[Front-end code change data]
—————

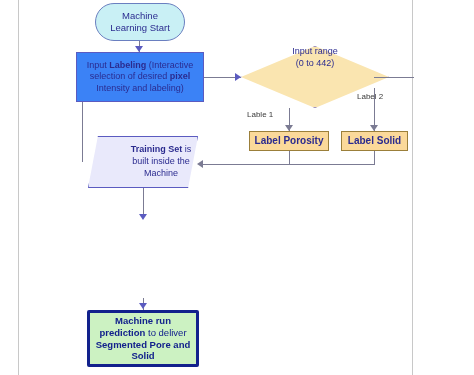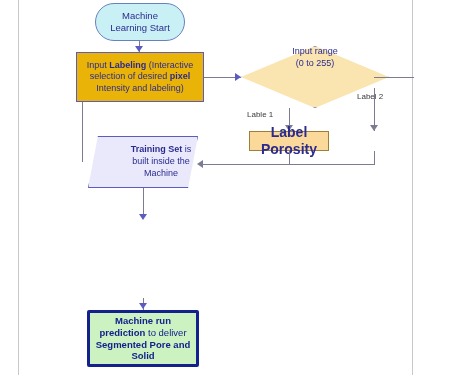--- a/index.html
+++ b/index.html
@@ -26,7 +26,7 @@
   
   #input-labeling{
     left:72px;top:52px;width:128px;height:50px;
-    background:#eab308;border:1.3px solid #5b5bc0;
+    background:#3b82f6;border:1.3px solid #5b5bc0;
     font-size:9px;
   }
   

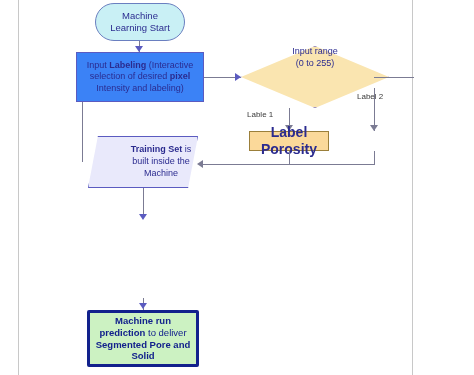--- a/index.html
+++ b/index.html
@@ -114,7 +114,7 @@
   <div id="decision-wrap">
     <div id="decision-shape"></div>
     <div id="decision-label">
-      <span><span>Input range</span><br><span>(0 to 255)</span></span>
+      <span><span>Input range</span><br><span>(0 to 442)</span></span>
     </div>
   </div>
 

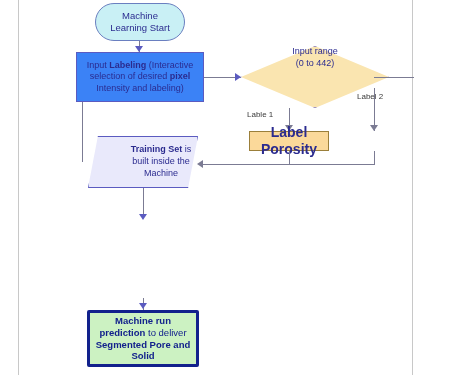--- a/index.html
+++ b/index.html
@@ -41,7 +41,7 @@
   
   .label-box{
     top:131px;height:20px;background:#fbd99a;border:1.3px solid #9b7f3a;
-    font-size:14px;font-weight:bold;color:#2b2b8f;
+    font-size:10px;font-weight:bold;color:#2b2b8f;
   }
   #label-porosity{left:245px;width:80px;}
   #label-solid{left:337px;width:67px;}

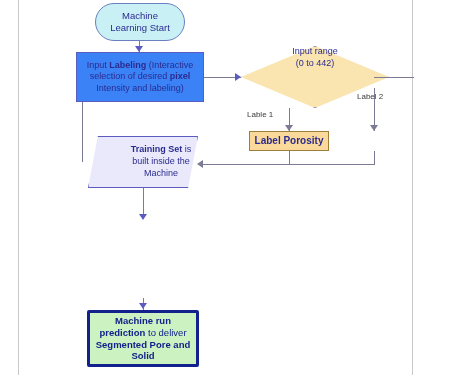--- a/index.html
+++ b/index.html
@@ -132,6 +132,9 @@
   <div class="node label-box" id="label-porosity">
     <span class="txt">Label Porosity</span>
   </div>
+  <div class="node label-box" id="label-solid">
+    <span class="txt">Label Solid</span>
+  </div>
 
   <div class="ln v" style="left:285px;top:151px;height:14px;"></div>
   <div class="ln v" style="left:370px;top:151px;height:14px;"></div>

—————

→ **Problem to solve**: Please ensure that the data above is repeated exactly, with no pictures in the copy.

→ **Solution to the exercise**:
--- a/index.html
+++ b/index.html
@@ -26,7 +26,7 @@
   
   #input-labeling{
     left:72px;top:52px;width:128px;height:50px;
-    background:#eab308;border:1.3px solid #5b5bc0;
+    background:#3b82f6;border:1.3px solid #5b5bc0;
     font-size:9px;
   }
   

--- a/index.html
+++ b/index.html
@@ -114,7 +114,7 @@
   <div id="decision-wrap">
     <div id="decision-shape"></div>
     <div id="decision-label">
-      <span><span>Input range</span><br><span>(0 to 255)</span></span>
+      <span><span>Input range</span><br><span>(0 to 442)</span></span>
     </div>
   </div>
 

--- a/index.html
+++ b/index.html
@@ -41,7 +41,7 @@
   
   .label-box{
     top:131px;height:20px;background:#fbd99a;border:1.3px solid #9b7f3a;
-    font-size:14px;font-weight:bold;color:#2b2b8f;
+    font-size:10px;font-weight:bold;color:#2b2b8f;
   }
   #label-porosity{left:245px;width:80px;}
   #label-solid{left:337px;width:67px;}

--- a/index.html
+++ b/index.html
@@ -132,6 +132,9 @@
   <div class="node label-box" id="label-porosity">
     <span class="txt">Label Porosity</span>
   </div>
+  <div class="node label-box" id="label-solid">
+    <span class="txt">Label Solid</span>
+  </div>
 
   <div class="ln v" style="left:285px;top:151px;height:14px;"></div>
   <div class="ln v" style="left:370px;top:151px;height:14px;"></div>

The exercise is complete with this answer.